[NETOBSERV] Add IPsec to 4.14

gwynnemonahan · gwynnemonahan · commit 97dc35734f87 · 2025-07-07T07:27:18.000-05:00
diff --git a/modules/network-observability-proc_configuring-ipsec-with-flow-collector-resource.adoc b/modules/network-observability-proc_configuring-ipsec-with-flow-collector-resource.adoc
@@ -0,0 +1,43 @@
+// Module included in the following assemblies:
+//
+// network_observability/observing-network-traffic.adoc
+
+:_mod-docs-content-type: PROCEDURE
+[id="network-observability-configuring-ipsec-with-flow-collector-resource_{context}"]
+= Configuring IPsec with the FlowCollector custom resource
+
+In {product-title}, IPsec is disabled by default. You can enable IPsec by following the instructions in "Configuring IPsec encryption".
+
+.Prerequisite
+
+* You have enabled IPsec encryption on {product-title}.
+
+.Procedure
+. In the web console, navigate to *Operators* -> *Installed Operators*.

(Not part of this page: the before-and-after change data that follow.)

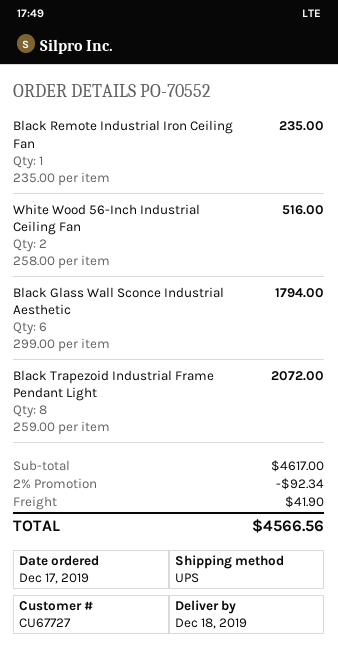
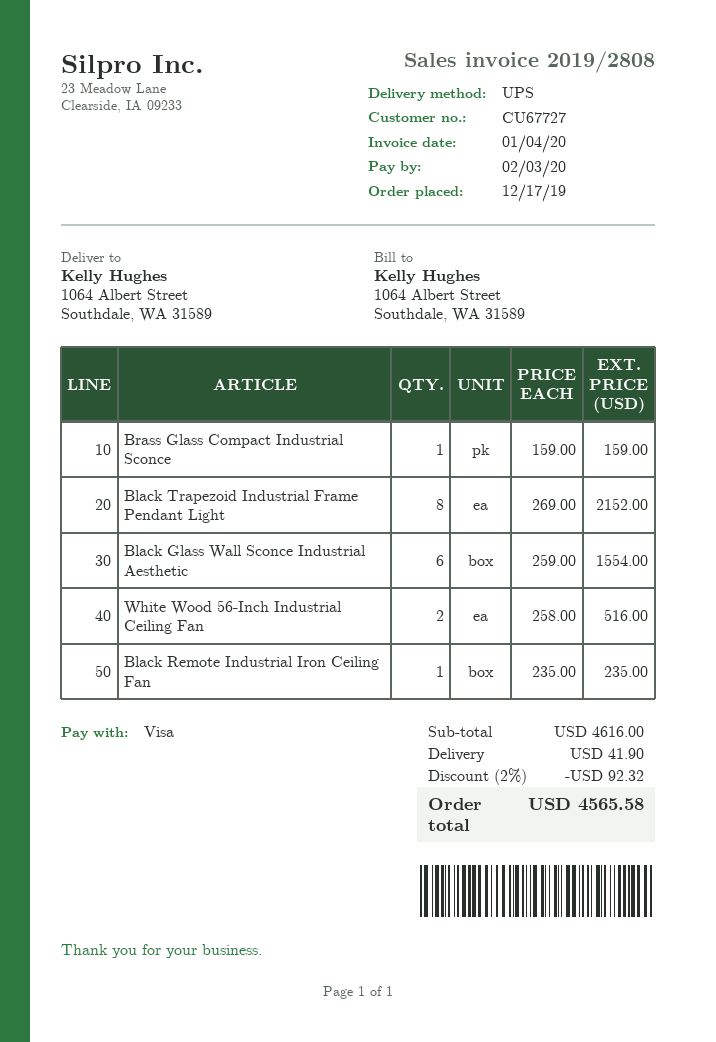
Black Glass Wall Sconce Industrial Aesthetic: 6 x 299.00 = 1794.00 -> 6 x 259.00 = 1554.00
Black Trapezoid Industrial Frame Pendant Light: 8 x 259.00 = 2072.00 -> 8 x 269.00 = 2152.00
Brass Glass Compact Industrial Sconce: none -> 1 x 159.00 = 159.00
subtotal: 4617.00 -> 4616.00
discount: 2% = 92.34 -> 2% = 92.32
total: 4566.56 -> 4565.58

+. Under the *Provided APIs* heading for the *NetObserv Operator*, select *Flow Collector*.
+. Select *cluster* then select the *YAML* tab.
+. Configure the `FlowCollector` custom resource for IPsec:
++
+.Example configuration of `FlowCollector` for IPsec
+[source, yaml]
+----
+apiVersion: flows.netobserv.io/v1beta2
+kind: FlowCollector
+metadata:
+  name: cluster
+spec:
+  namespace: netobserv
+  agent:
+    type: eBPF
+    ebpf:
+      features:
+      - "IPSec"
+----
+
+.Verification
+
+When IPsec is enabled:
+
+* A new column named *IPsec Status* is displayed in the network observability *Traffic flows* view to show whether a flow was successfully IPsec-encrypted or if there was an error during encryption/decryption.
+
+* A new dashboard showing the percent of encrypted traffic is generated.

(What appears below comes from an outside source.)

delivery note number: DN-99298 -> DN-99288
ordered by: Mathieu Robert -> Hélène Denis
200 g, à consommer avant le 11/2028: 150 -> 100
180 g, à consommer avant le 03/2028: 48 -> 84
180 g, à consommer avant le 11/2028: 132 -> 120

diff --git a/observability/network_observability/observing-network-traffic.adoc b/observability/network_observability/observing-network-traffic.adoc
@@ -14,28 +14,28 @@ include::modules/network-observability-working-with-overview.adoc[leveloffset=+2
 include::modules/network-observability-configuring-options-overview.adoc[leveloffset=+2]
 include::modules/network-observability-pktdrop-overview.adoc[leveloffset=+2]
 
-[role="_additional-resources"]
+[role="_additional-resources-packet-drops"]
 .Additional resources
 * xref:../../observability/network_observability/observing-network-traffic.adoc#network-observability-packet-drops_nw-observe-network-traffic[Working with packet drops]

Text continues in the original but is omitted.